Voted once again!:thumbsup:

Is there anyplace we can see the vote count?? ... or where she stands?? Of course she be in the lead!!!


----------



## lynda (Oct 11, 2005)

Well, I finally got to vote again.:chili: I tried voting all morning but evidently you cannot vote again until 24 hours later.


----------



## The A Team (Dec 1, 2005)

ummmm....you guys have a lot of questions...LOL...I should really take the time to read more about the contest :blush::blush:

Maybe it is 24 hours between votes. I'm sure it just says once a day though.

I was wondering also how to see who was a head. There seem to be so many dogs entered!!! And I now some people are so good at getting thousands of votes!!


----------



## Summergirl73 (Sep 18, 2011)

Just voted for today. Let's show those judges the power of SM #'s  . Good luck Ava!


----------



## Summergirl73 (Sep 18, 2011)

When I see high voting #'s like that, it makes me wonder how many FB accounts you can vote from. Seems sneaky and that kinda karma just isn't worth it! LOL


----------



## donnad (Aug 22, 2006)

How can anyone not vote for that face! She has my vote!


----------



## The A Team (Dec 1, 2005)

*bump*

(clears throat....) ummm good morning....

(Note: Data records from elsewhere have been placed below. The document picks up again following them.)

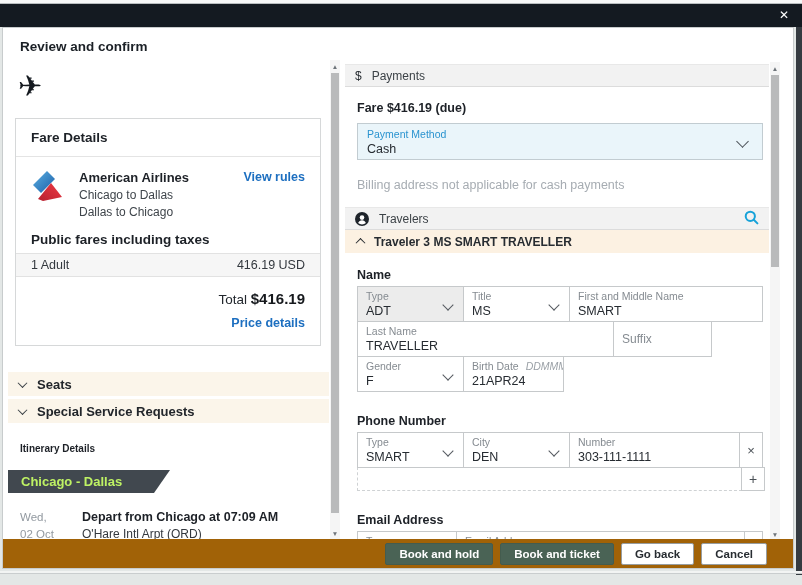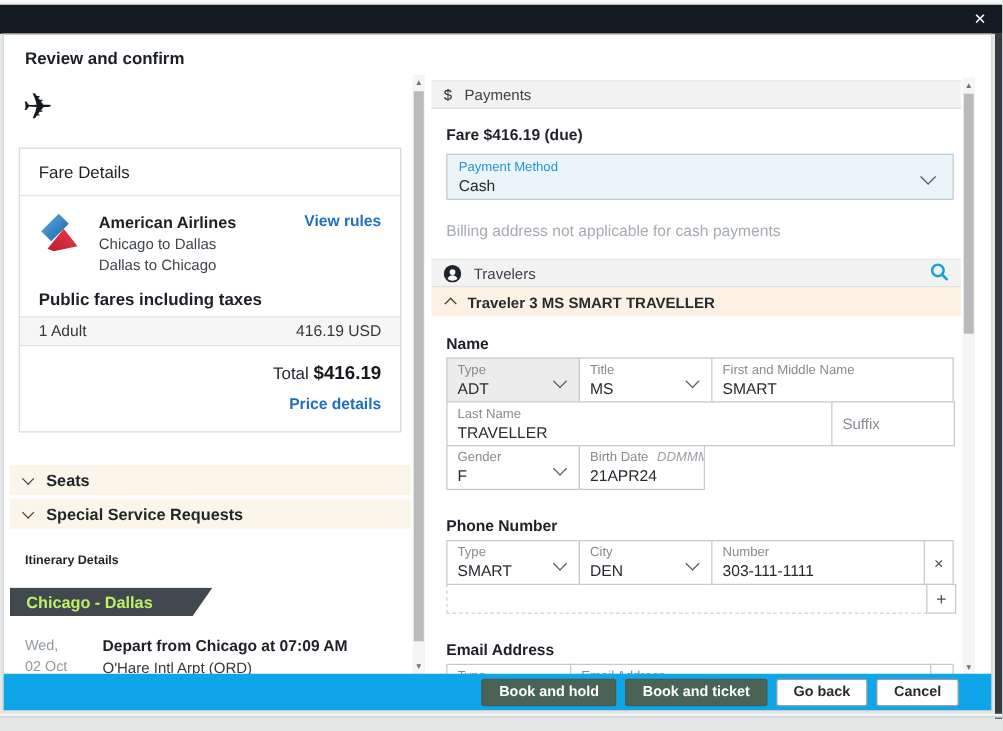"Fare Details" .card-h { font-weight: normal -> bold }
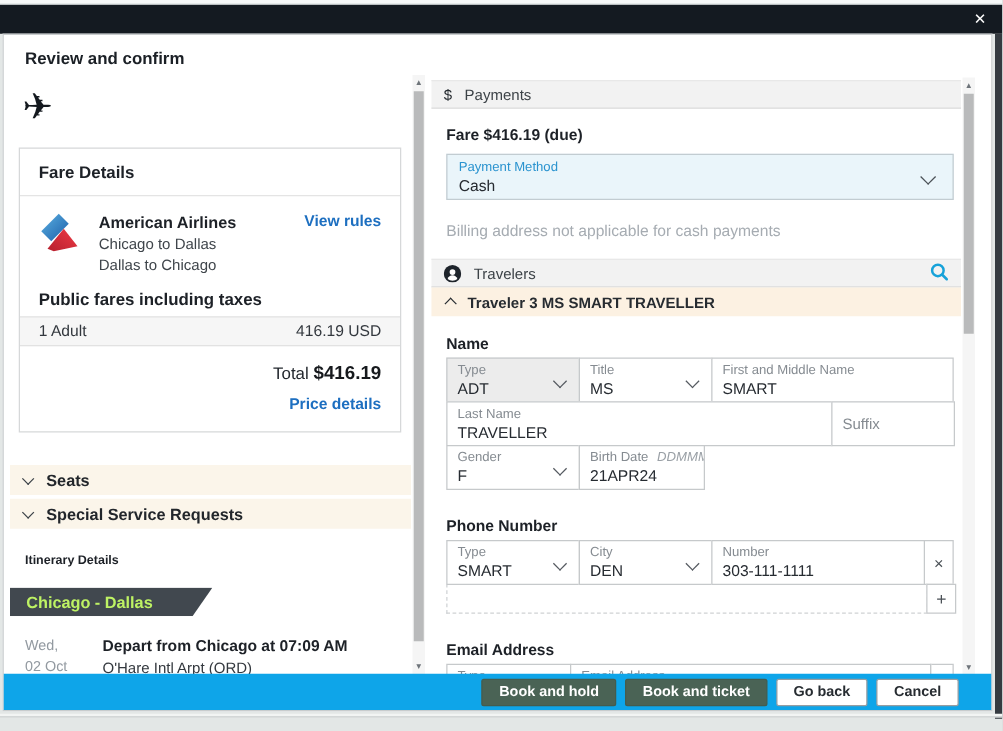"Last Name" div.fld { width: 309px -> 257px }
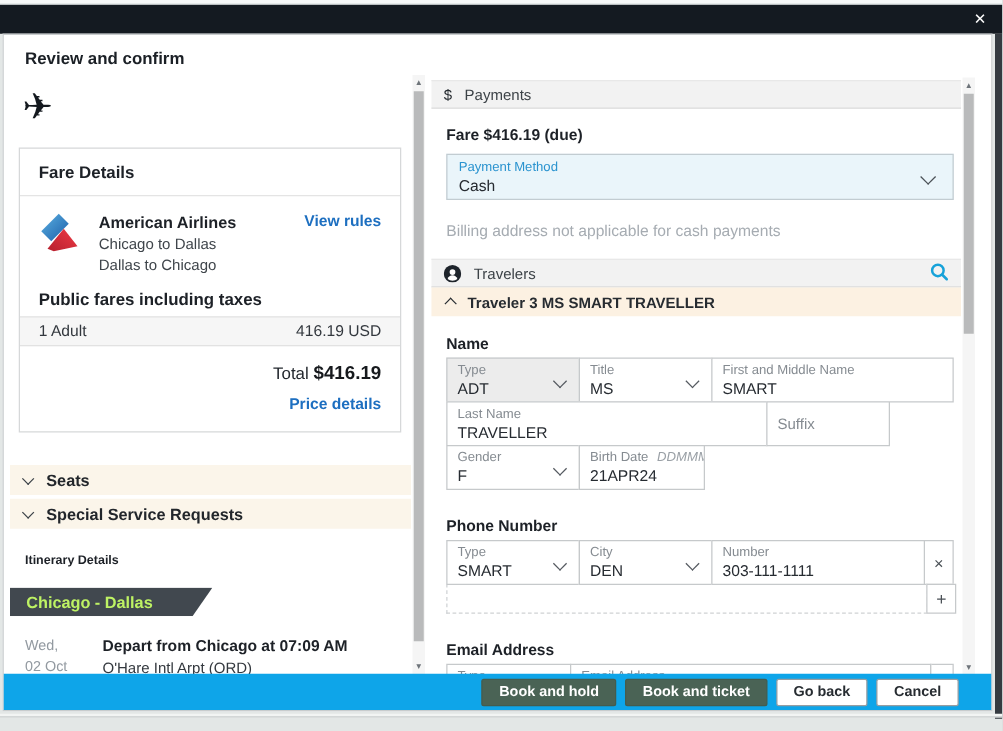"Book and hold" .footer { background: #0ea5e9 -> #a16207 }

It's a NEW DAY...and you know what that means!!!


VOTE AGAIN!!:aktion033::thumbsup: (thanks)

https://apps.facebook.com/gundtopdog/contests/254010/voteable_entries/54851146


----------



## Lacie's Mom (Oct 11, 2006)

Just voted again.


----------



## Malt Shoppe (Jul 20, 2011)

If I could, she'd definitely get my vote but I don't do Facebook, sorry!

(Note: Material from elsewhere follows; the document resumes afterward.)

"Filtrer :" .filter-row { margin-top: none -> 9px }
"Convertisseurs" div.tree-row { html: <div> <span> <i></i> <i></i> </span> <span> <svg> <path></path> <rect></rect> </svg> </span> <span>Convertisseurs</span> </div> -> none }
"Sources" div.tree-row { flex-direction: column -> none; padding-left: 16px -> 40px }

Hope the little cutie wins.


----------



## Summergirl73 (Sep 18, 2011)

It's not letting me vote again yet, but I'll keep checking later  .


----------



## Summergirl73 (Sep 18, 2011)

So weird, it's still not letting me vote yet today.


----------



## maltese#1fan (Feb 20, 2012)

Just voted again.:aktion033::aktion033:


----------



## dragonsdawn (Jul 23, 2012)

Voted.. she is such a doll will vote everyday if i can. Good luck those other dogs dont stand a chance against her cuteness.


----------



## Summergirl73 (Sep 18, 2011)

Just voted again...it finally let me do it today  lol!


----------



## Maidto2Maltese (Oct 19, 2004)

Voted! sure wish we could see the 'tally'!


----------



## Lacie's Mom (Oct 11, 2006)

Just voted again today.


----------



## The A Team (Dec 1, 2005)

Thank you, thank you thank you soooo much!!!! 

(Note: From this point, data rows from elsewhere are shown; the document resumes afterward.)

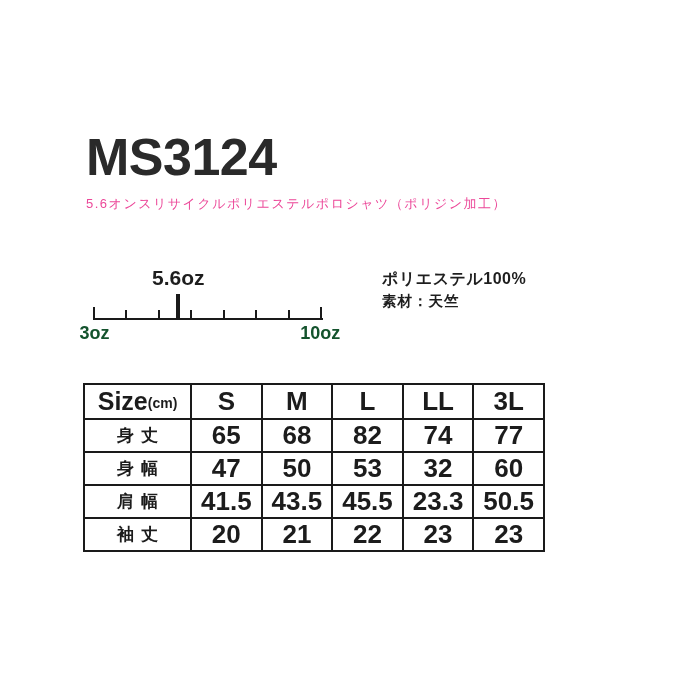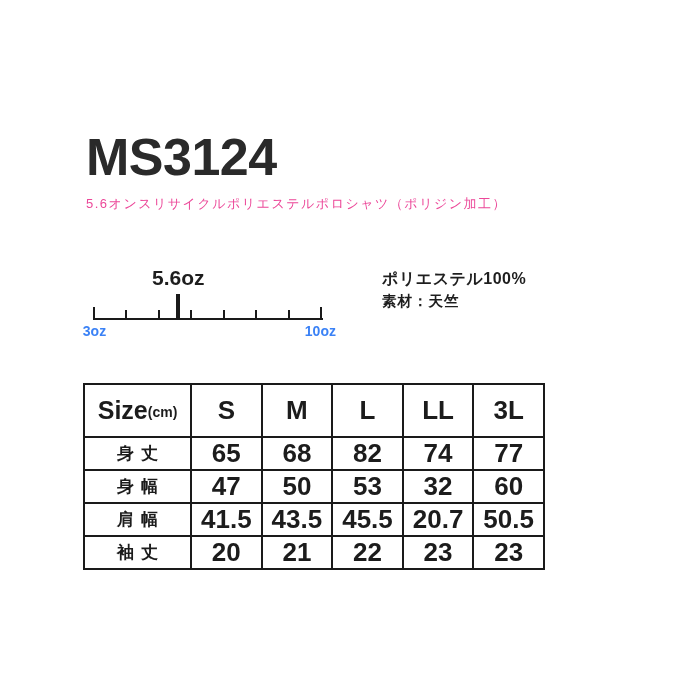"3oz" .gauge-min, .gauge-max { color: #3b82f6 -> #14532d; font-size: 14px -> 18px }
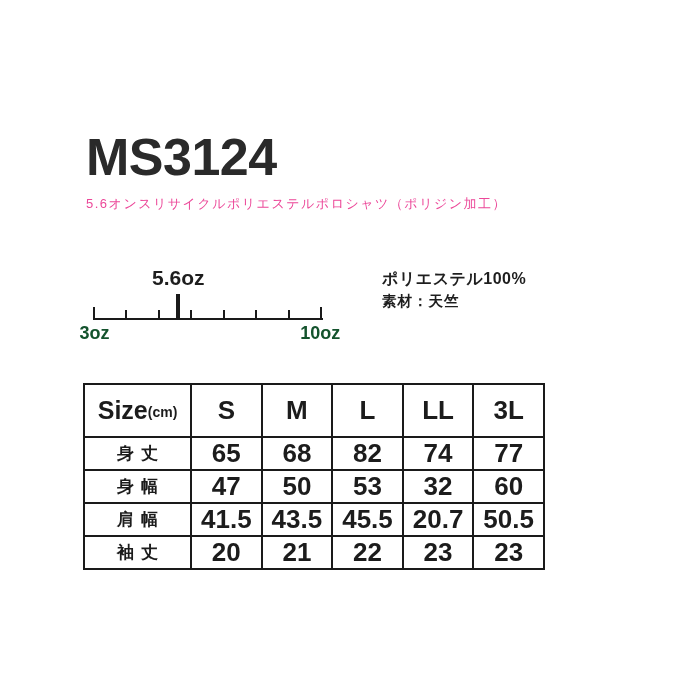"Size(cm)" .size-table thead tr { height: 53px -> 35px }
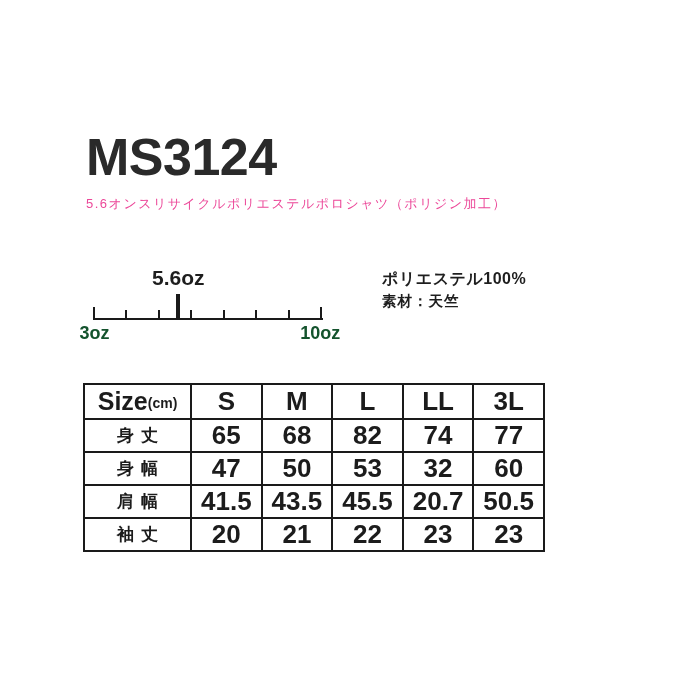"20.7" td.cell-value { text: 20.7 -> 23.3 }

Geez, this is hard work!!! I sure hope we win SOMETHING!! :HistericalSmiley:


----------



## Maglily (Feb 3, 2009)

been votin' Pat


----------



## Summergirl73 (Sep 18, 2011)

Bump ~ waiting for it to reset for me today so I can vote again


----------



## Summergirl73 (Sep 18, 2011)

Bump, still waiting to vote today  .


----------



## LinzFair (Oct 10, 2010)

I voted !! But like others have shared I can't see how many votes little Ava has !


----------



## Maidto2Maltese (Oct 19, 2004)

voted today!:thumbsup: I don't recall doing it yesterday but when I went to do it last night.. it said I had ... ahh memory loss ( sigh) :blush:


----------



## Bailey&Me (Mar 8, 2010)

I voted!


----------



## maltese#1fan (Feb 20, 2012)

Voted again today.:chili: For some reason it wouldn't let me do it yesterday.:angry:


----------



## The A Team (Dec 1, 2005)

:chili::chili: Thank you so much for the VOTES!!!

....only 5 more days to go!!! :innocent: 


https://apps.facebook.com/gundtopdog/contests/254010/voteable_entries/54851146?page=2


----------



## maltese#1fan (Feb 20, 2012)

I posted on my FB page as well. Hopefully my friends will vote for Ava as well.


----------



## Summergirl73 (Sep 18, 2011)

Bump....while I'm waiting for it to let me vote today  .


----------



## Lacie's Mom (Oct 11, 2006)

Ava -- first thing each morning, your Mom, Secret, reminds me to go vote for you. She wants the GUND toy to look just like her precious little girl.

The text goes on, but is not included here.